JP4953666B2 - Magnetic sensor device and identification device - Google Patents

Description

  The present invention relates to a magnetic sensor device including a bulk type magnetic sensor element in which a coil is wound around a core, and an identification device using the magnetic sensor device.

  Since a bulk type magnetic sensor device in which a coil is wound around a core can output an analog signal proportional to the amount of magnetism (permeability), it is printed on a bill with magnetic ink in an identification device such as a bill. It is used to detect patterns and identify the authenticity and type of banknotes (see, for example, Patent Document 1).

In such a magnetic sensor device, since the sensor signal output from the coil of the magnetic sensor element is an AC signal as shown in FIG. 7, it is first necessary to detect a pattern printed on a bill or the like.

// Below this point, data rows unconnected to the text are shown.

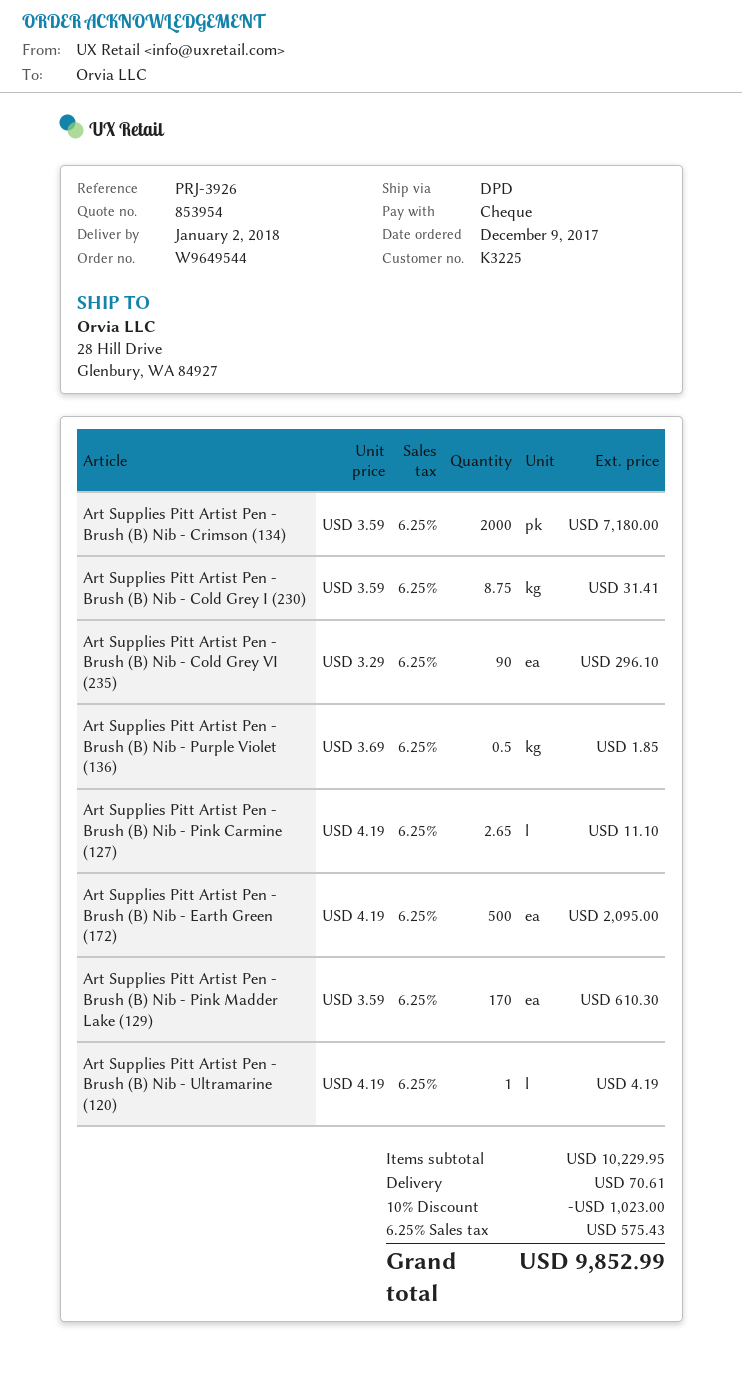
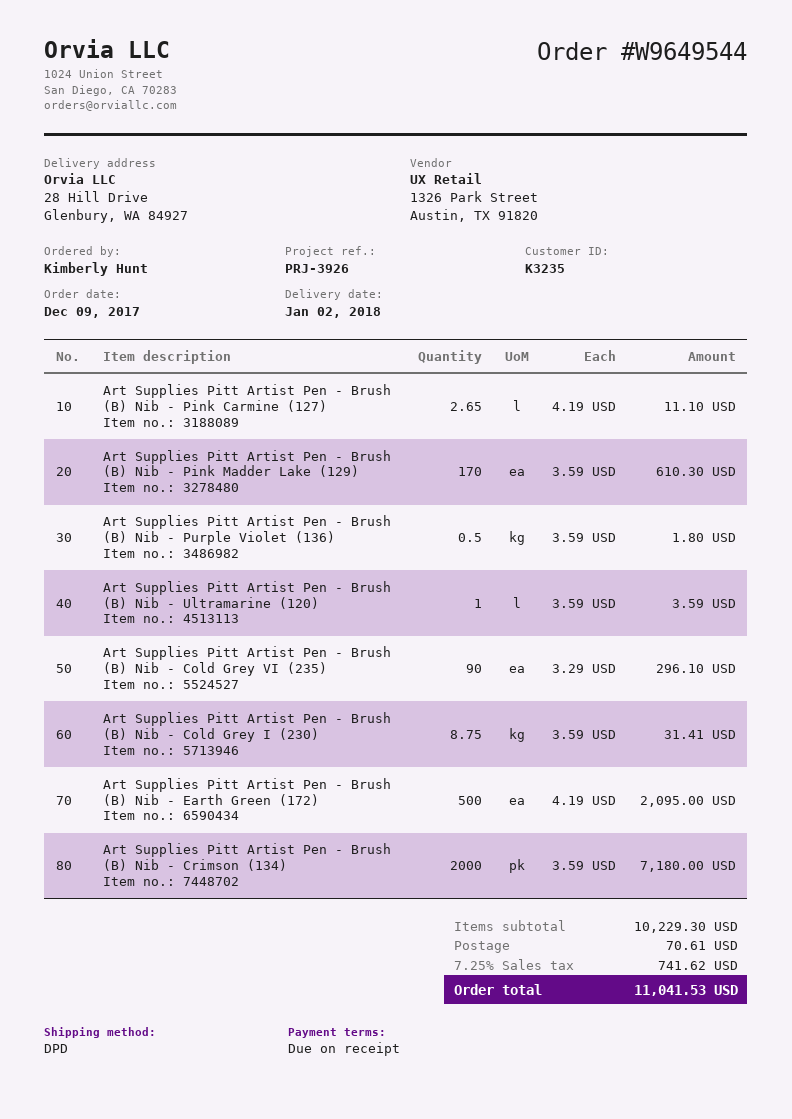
customer number: K3225 -> K3235
Art Supplies Pitt Artist Pen - Brush (B) Nib - Purple Violet (136): 0.5 x 3.69 = 1.85 -> 0.5 x 3.59 = 1.80
Art Supplies Pitt Artist Pen - Brush (B) Nib - Ultramarine (120): 1 x 4.19 = 4.19 -> 1 x 3.59 = 3.59
subtotal: 10229.95 -> 10229.30
discount: 10% = 1023.00 -> none
tax: 6.25% = 575.43 -> 7.25% = 741.62
total: 9852.99 -> 11041.53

A detection method is often used in which an AC signal is rectified by a full-wave rectifier circuit and then smoothed and converted to a DC signal.
JP 2004-318541 A

  However, since the signal processing speed is low in the detection method, it is difficult to process the sensor signals output from each magnetic sensor element in time series when the multi-channel is formed using a plurality of magnetic sensor elements.

  In view of the above problems, an object of the present invention is to provide a magnetic sensor device and an identification device that can improve the processing speed as compared with the detection method.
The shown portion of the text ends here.